I’ve just signed up for the Digital Humanities Winter Institute course on “Large-scale text analysis with R”. K read about it on ProfHacker and passed it on to me thinking I’d be interested. Of course, I was, but it goes well beyond learning R itself. R is a statistically focused programming package that is available for free for most platforms. It’s the statistical (and free, did I mention that?) cousin to the mathematically inclined Matlab.

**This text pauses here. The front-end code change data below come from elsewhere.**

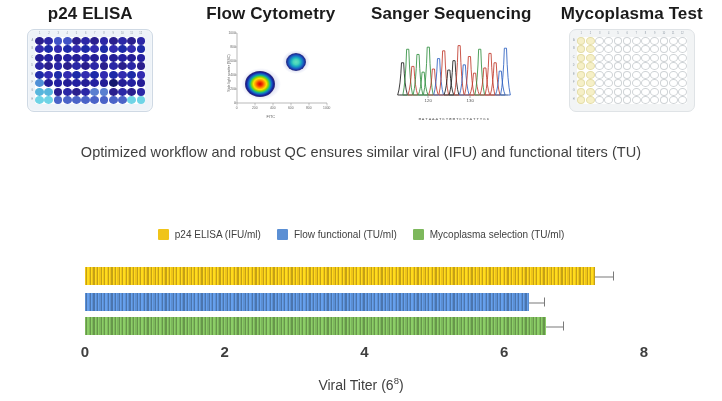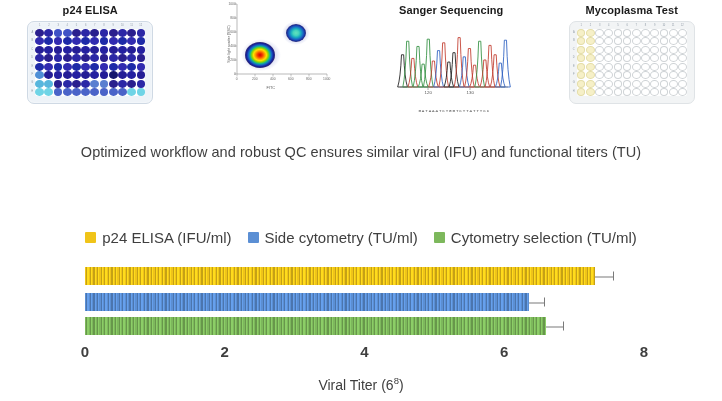--- a/index.html
+++ b/index.html
@@ -20,7 +20,7 @@
     display:flex;flex-direction:column;align-items:center;
   }
   .panel-title{
-    font-size:11px;font-weight:bold;color:#1b1b1b;
+    font-size:17px;font-weight:bold;color:#1b1b1b;
     letter-spacing:0.1px;margin-top:4px;margin-bottom:5px;
     text-align:left;white-space:nowrap;
   }

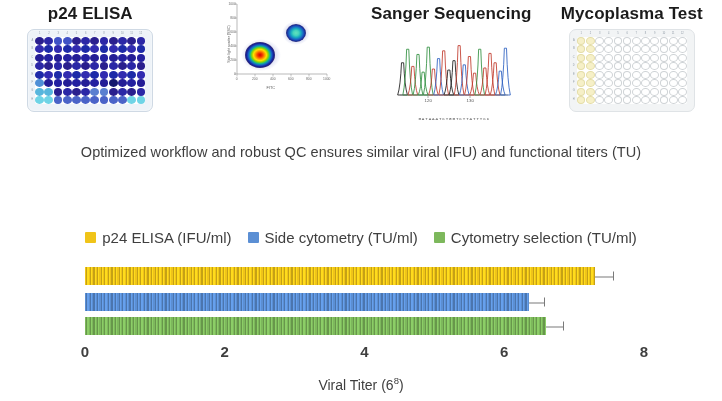--- a/index.html
+++ b/index.html
@@ -299,6 +299,7 @@
   </div>
 
   <div class="panel">
+    <div class="panel-title">Flow Cytometry</div>
     <div class="panel-art">
       <div class="flow-wrap">
         <div class="flow-ylab">Side light scatter (SSC)</div>

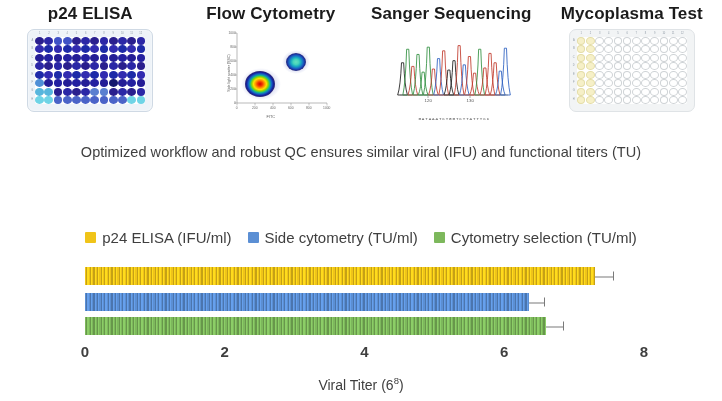--- a/index.html
+++ b/index.html
@@ -125,7 +125,7 @@
   .legend-swatch{
     width:11px;height:11px;display:inline-block;border-radius:1px;
   }
-  .legend-label{font-size:15px;color:#3f3f3f;white-space:nowrap;}
+  .legend-label{font-size:10px;color:#3f3f3f;white-space:nowrap;}
 
   .plot{
     position:absolute;left:0;top:42px;width:722px;height:92px;

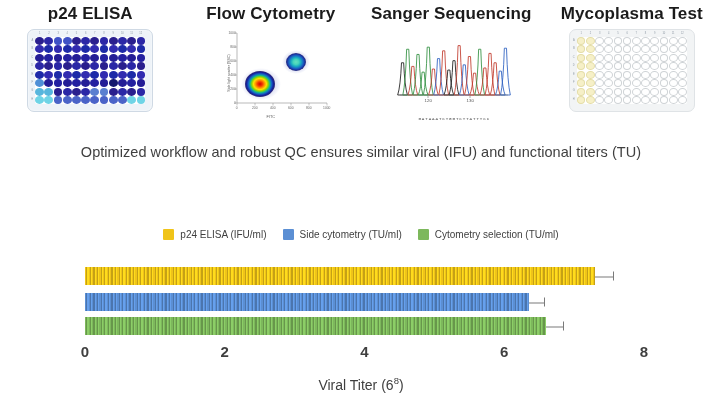--- a/index.html
+++ b/index.html
@@ -557,7 +557,7 @@
       </div>
       <div class="legend-item">
         <span class="legend-swatch" style="background: rgb(91, 143, 212);"></span>
-        <span class="legend-label">Side cytometry (TU/ml)</span>
+        <span class="legend-label">Flow functional (TU/ml)</span>
       </div>
       <div class="legend-item">
         <span class="legend-swatch" style="background: rgb(125, 184, 92);"></span>

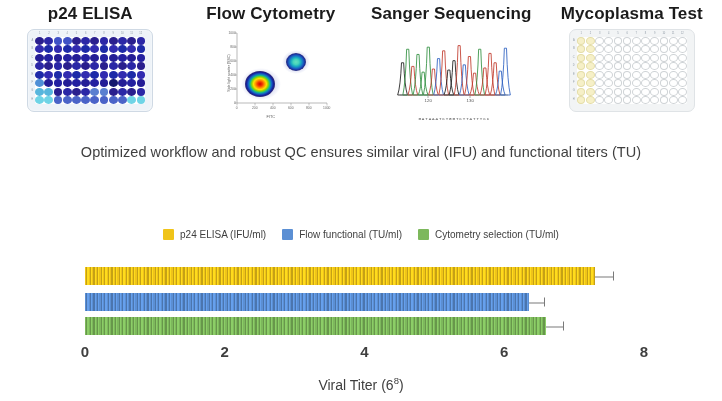--- a/index.html
+++ b/index.html
@@ -561,7 +561,7 @@
       </div>
       <div class="legend-item">
         <span class="legend-swatch" style="background: rgb(125, 184, 92);"></span>
-        <span class="legend-label">Cytometry selection (TU/ml)</span>
+        <span class="legend-label">Mycoplasma selection (TU/ml)</span>
       </div>
     </div>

I’ve spoken about R before and I’ve done a bit of work in it but, and here’s why I’m going, I’ve done all of it from within a heavily quantitative Computer Science framework. What excites me about this course is that I will be working with people from a completely different spectrum and with a set of text analyses with which I’m not very familiar at all. Let me post the text of the course here (from this website) [my bold]:
Text collections such as the HathiTrust Digital Library and Google Books have provided scholars in many fields with convenient access to their materials in digital form, but text analysis at the scale of millions or billions of words still requires the use of tools and methods that may initially seem complex or esoteric to researchers in the humanities. Large-Scale Text Analysis with R will provide a practical introduction to a range of text analysis tools and methods. The course will include units on data extraction, stylistic analysis, authorship attribution, genre detection, gender detection, unsupervised clustering, supervised classification, topic modeling, and sentiment analysis. The main computing environment for the course will be R, “the open source programming language and software environment for statistical computing and graphics.” While no programming experience is required, students should have basic computer skills and be familiar with their computer’s file system and comfortable with the command line. The course will cover best practices in data gathering and preparation, as well as addressing some of the theoretical questions that arise when employing a quantitative methodology for the study of literature. Participants will be given a “sample corpus” to use in class exercises, but some class time will be available for independent work and participants are encouraged to bring their own text corpora and research questions so they may apply their newly learned skills to projects of their own.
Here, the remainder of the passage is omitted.